# Nikon AF-S DX NIKKOR 35mm f/1.8G or AF-S NIKKOR 50mm f/1.8G



## olikuan (Sep 14, 2011)

Hope you guys can help me on this. I have a nikon d7000, what would be a better choice between the two lenses? I would be using this lens for portrait shots.

Also, can someone enlighten me on what would be the effect of putting a FX lens on a DX body aside from not being able to utilize the full functionality of the lens and wasting some money. From what I've understand, there is a cropping factor to consider. A 35mm DX lens would give out the same angle of view as a 53mm FX lens? So if I would buy the AF-S NIKKOR 50mm f/1.8G (FX lens) would the focal lenght be affected when used on the DX body?


----------



## MTVision (Sep 14, 2011)

Do you have a lens that covers both these focal ranges now?? If so, spend a day walking around with the lens @ 35. Then do the same @ 50 and see which you like better.

FX lens on DX body:
http://www.thephotoforum.com/forum/nikon-lenses/254695-do-fx-lenses-work-dx-cameras.html


----------



## MTVision (Sep 14, 2011)

I have the 50mm f/1.4g (FX) lens for my DX body and I love it.  Perfect for portraits because its FOV is about 72mm.


----------



## PatrickJamesYu (Sep 14, 2011)

olikuan said:


> Also, can someone enlighten me on what would be the effect of putting a FX lens on a DX body aside from not being able to utilize the full functionality of the lens and wasting some money.



Where did you hear this?
I don't know if I fully agree with this statement at all.
It wont be as wide, but I don't think that means you can't utilize the full functionality of the lens, it's just "different".
I don't think money is really wasted.

Nikon designed the 35mm lens as a 50mm replacement for DX body's.
I believe the crop is 1.5 difference for Nikons, so yes the 35mm is 52.5mm.

This next part I'm only 90% sure about.
The number 50mm and 35mm isn't in relation to the body.
It's about distance and that distance stays the same, so if you put a 50mm FX on a DX body you will still have to do the math
If you put a 35mm DX on a DX body, you still have to do the math.


----------



## trizzo (Sep 14, 2011)

I have 35 f1.8 G and 50 f1.8 D. I am using them on Nikon D90 and I am very satisfied. 35 oneI am using as my every day lense and 50 one I usually use for portraits. I bought the older 50 just because at the beginning of 2011 the newer G lense was not available yet.
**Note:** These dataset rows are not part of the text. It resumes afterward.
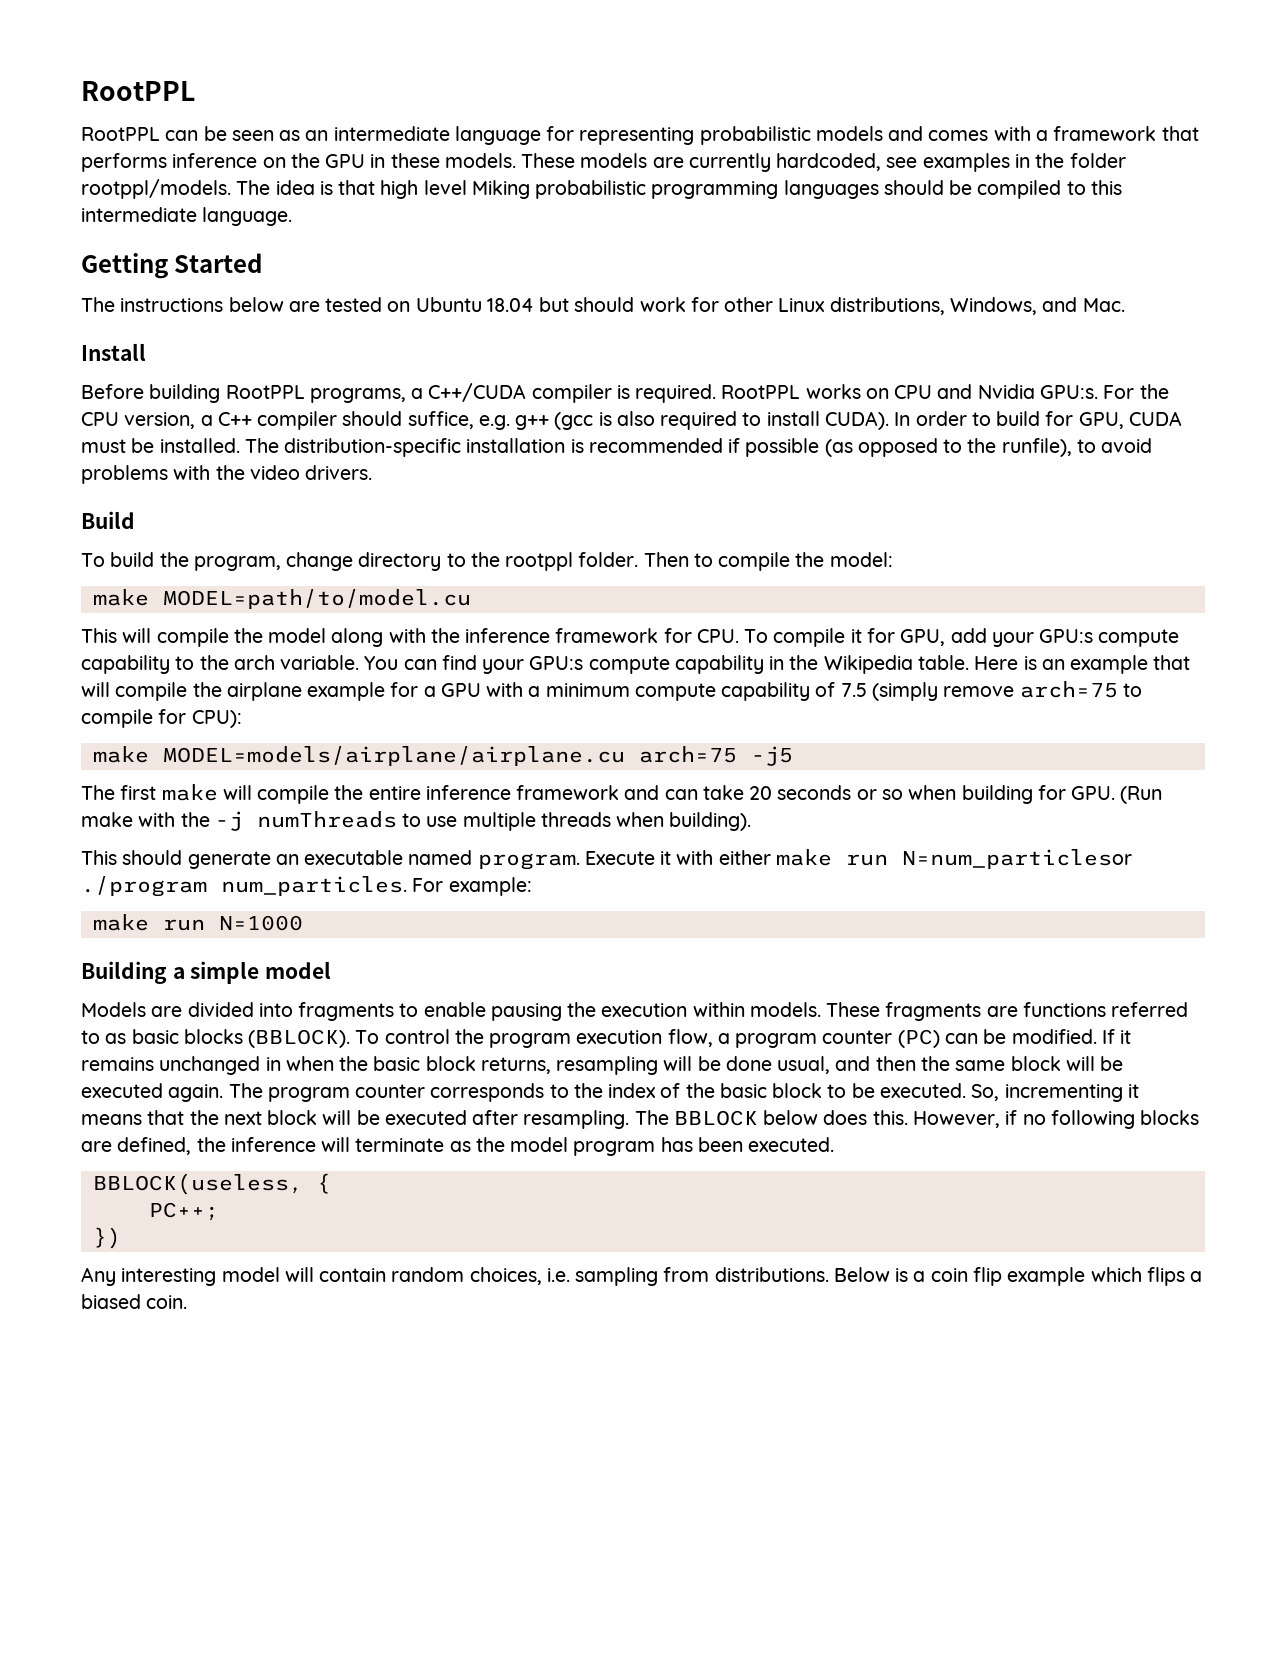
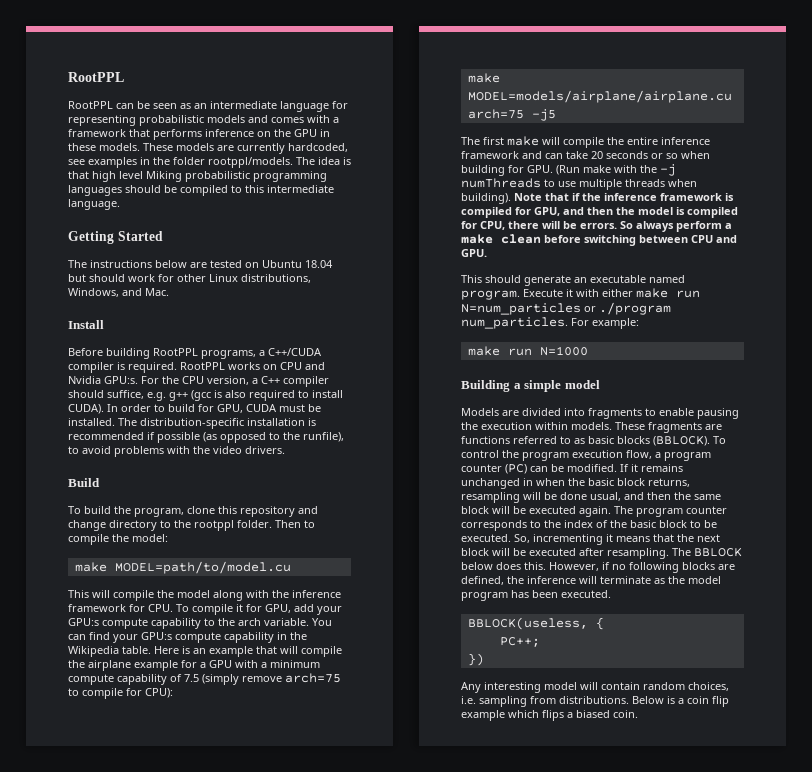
- To build the program, change directory to the rootppl folder.
+ To build the program, clone this repository and change directory to the rootppl folder.
+ Note that if the inference framework is compiled for GPU, and then the model is compiled for CPU, there will be errors. So always perform a make clean before switching between CPU and GPU.
- Execute it with either make run N=num_particlesor ./program num_particles.
+ Execute it with either make run N=num_particles or ./program num_particles.

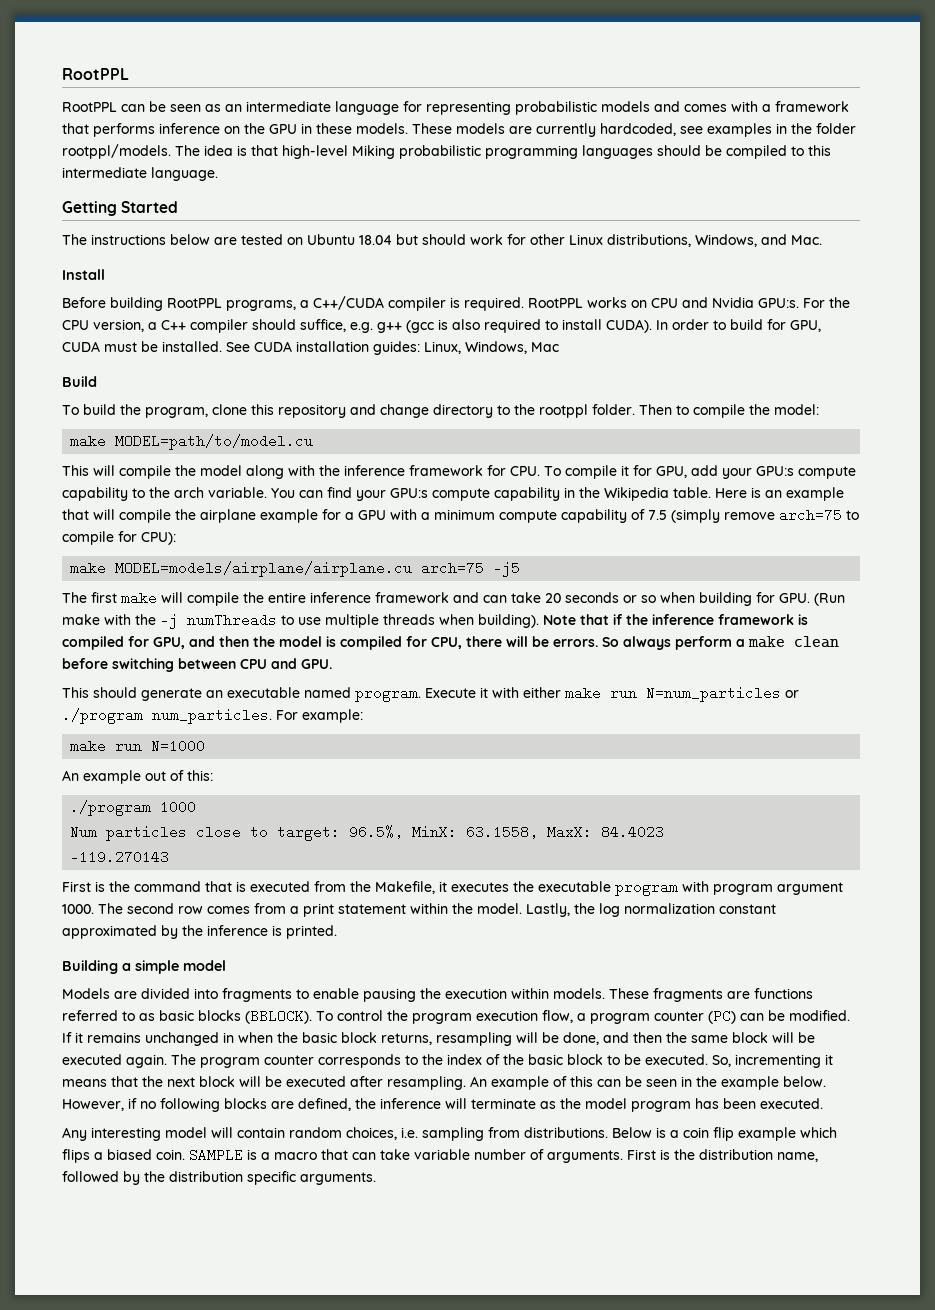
- The idea is that high level Miking probabilistic programming languages should be compiled to this intermediate language.
+ The idea is that high-level Miking probabilistic programming languages should be compiled to this intermediate language.
- The distribution-specific installation is recommended if possible (as opposed to the runfile), to avoid problems with the video drivers.
+ See CUDA installation guides: Linux, Windows, Mac
+ An example out of this:
+ ./program 1000
+ Num particles close to target: 96.5%, MinX: 63.1558, MaxX: 84.4023
+ -119.270143
+ First is the command that is executed from the Makefile, it executes the executable program with program argument 1000. The second row comes from a print statement within the model. Lastly, the log normalization constant approximated by the inference is printed.
- If it remains unchanged in when the basic block returns, resampling will be done usual, and then the same block will be executed again.
+ If it remains unchanged in when the basic block returns, resampling will be done, and then the same block will be executed again.
- The BBLOCK below does this.
+ An example of this can be seen in the example below.
- BBLOCK(useless, {
- PC++;
- })
+ SAMPLE is a macro that can take variable number of arguments. First is the distribution name, followed by the distribution specific arguments.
Sent from my GT-I9000 using Tapatalk


----------



## olikuan (Sep 15, 2011)

Thanks for the helpful insights guys...


MTVision said:


> Do you have a lens that covers both these focal ranges now?? If so, spend a day walking around with the lens @ 35. Then do the same @ 50 and see which you like better.
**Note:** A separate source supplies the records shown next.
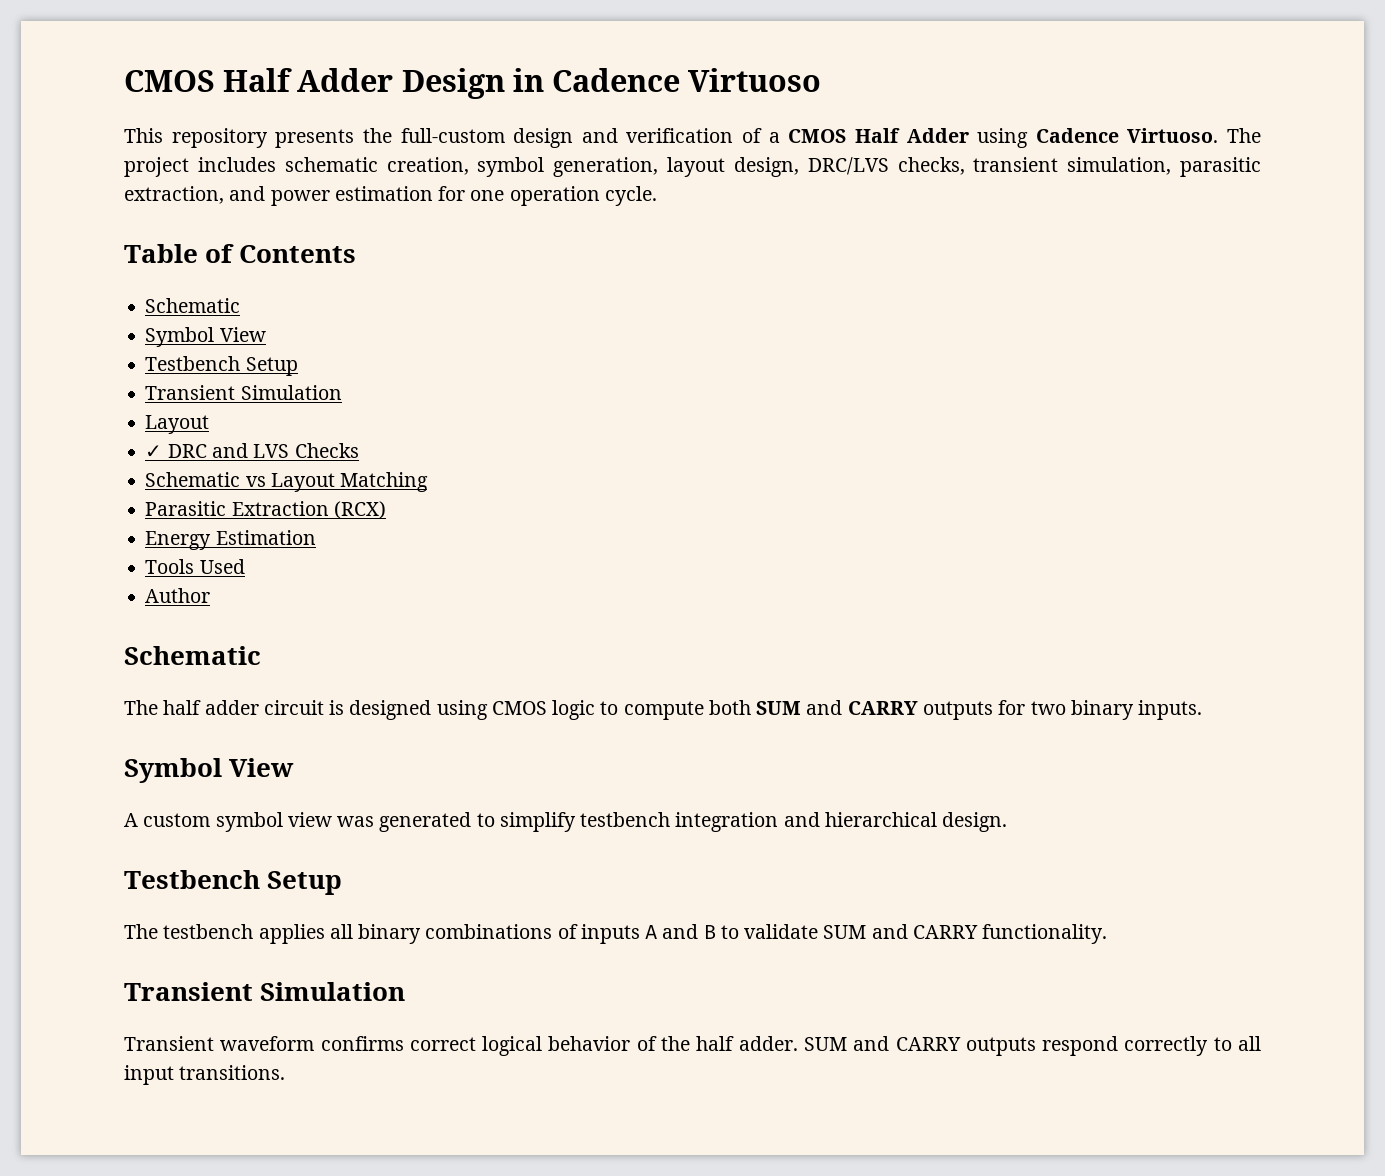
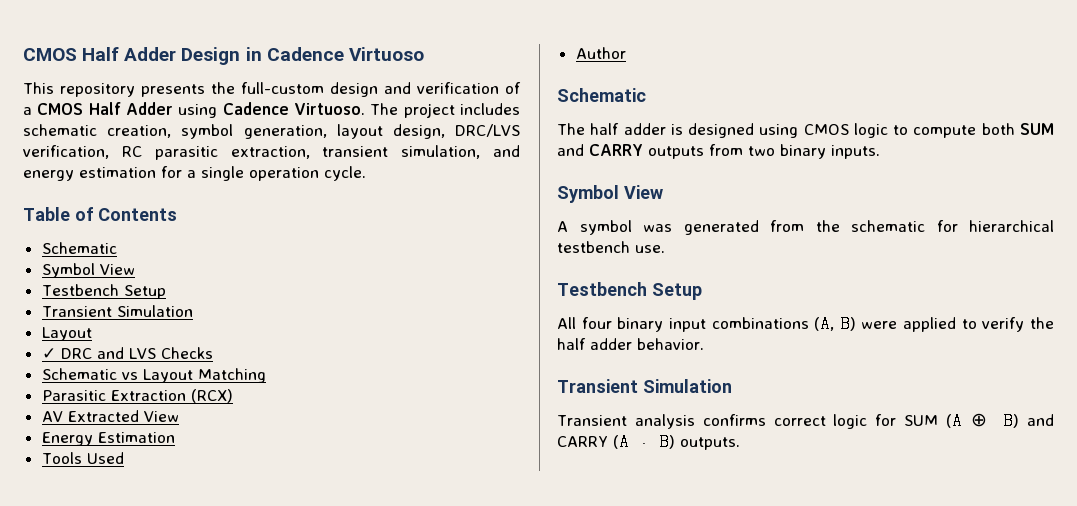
- The project includes schematic creation, symbol generation, layout design, DRC/LVS checks, transient simulation, parasitic extraction, and power estimation for one operation cycle.
+ The project includes schematic creation, symbol generation, layout design, DRC/LVS verification, RC parasitic extraction, transient simulation, and energy estimation for a single operation cycle.
+ AV Extracted View
- The half adder circuit is designed using CMOS logic to compute both SUM and CARRY outputs for two binary inputs.
+ The half adder is designed using CMOS logic to compute both SUM and CARRY outputs from two binary inputs.
- A custom symbol view was generated to simplify testbench integration and hierarchical design.
+ A symbol was generated from the schematic for hierarchical testbench use.
  Testbench Setup
- The testbench applies all binary combinations of inputs A and B to validate SUM and CARRY functionality.
+ All four binary input combinations (A, B) were applied to verify the half adder behavior.
- Transient waveform confirms correct logical behavior of the half adder. SUM and CARRY outputs respond correctly to all input transitions.
+ Transient analysis confirms correct logic for SUM (A ⊕ B) and CARRY (A · B) outputs.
I bought the D7000 body only, currently I'm using an old lens 28-200mm AF-D the problem of this lens is that it only focuses to about 6 feet at any focal length.  


trizzo said:


> I have 35 f1.8 G and 50 f1.8 D. I am using them on Nikon D90 and I am very satisfied. 35 oneI am using as my every day lense and 50 one I usually use for portraits.


if i will be using it primarily for portrait shots then i'm better off buying the AF-S NIKKOR 50mm f/1.8G another question since the price difference is a bit big is the AF-S NIKKOR 50mm f/1.4G worth buying???


----------



## trizzo (Sep 15, 2011)

I had a chance to test for 2 days that 1.4 version of prime fifty and it was amaizing lense. If you have a budget go for 1.4. If not 1.8 G will do a great job for you.
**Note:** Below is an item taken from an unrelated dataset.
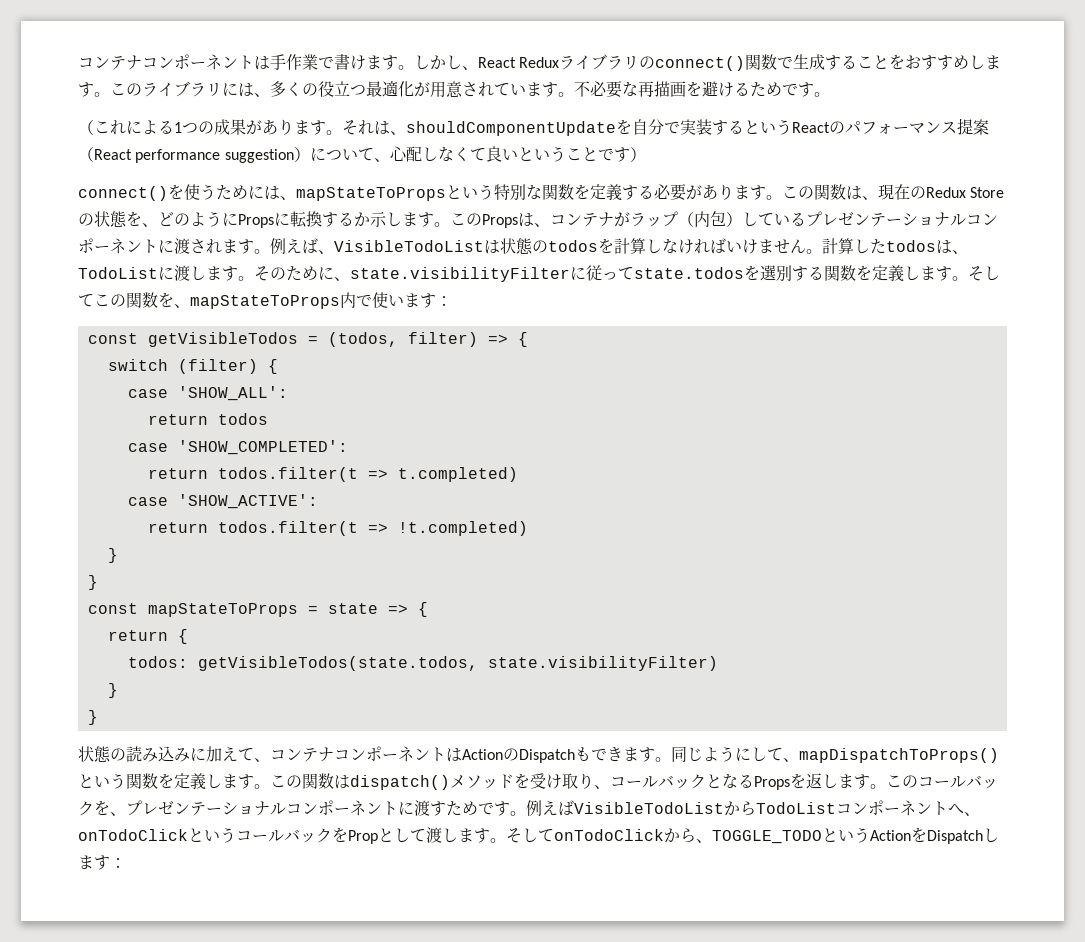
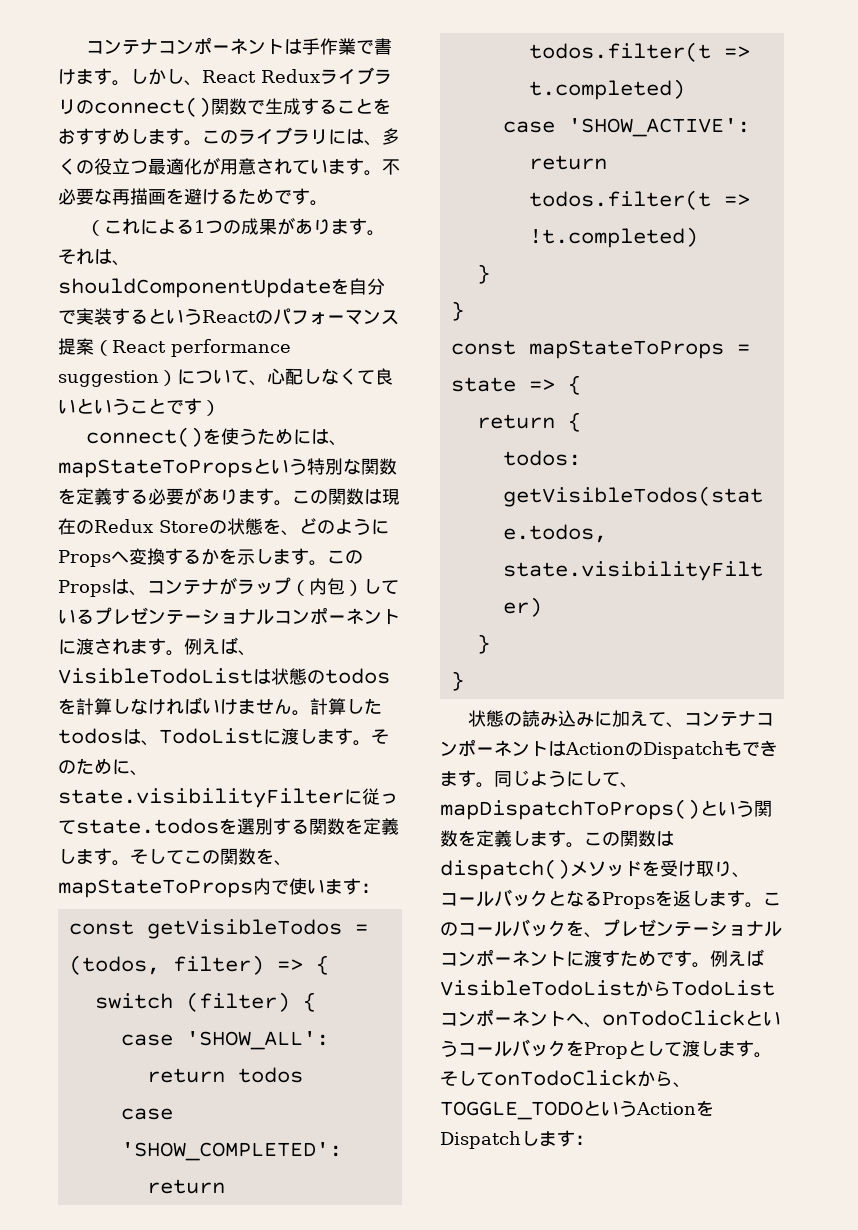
- この関数は、現在のRedux Storeの状態を、どのようにPropsに転換するか示します。
+ この関数は現在のRedux Storeの状態を、どのようにPropsへ変換するかを示します。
Sent from my GT-I9000 using Tapatalk


----------



## MTVision (Sep 15, 2011)

trizzo said:
			
		

> I had a chance to test for 2 days that 1.4 version of prime fifty and it was amaizing lense. If you have a budget go for 1.4. If not 1.8 G will do a great job for you.
> 
> Sent from my GT-I9000 using Tapatalk



I have the nifty fifty 1.4 as well. It is an amazing lens but I have never used the 1.8. It's great for portraits. It hasn't left my camera since I bought it almost a month ago. The price is a bit steeper but the quality is better.


----------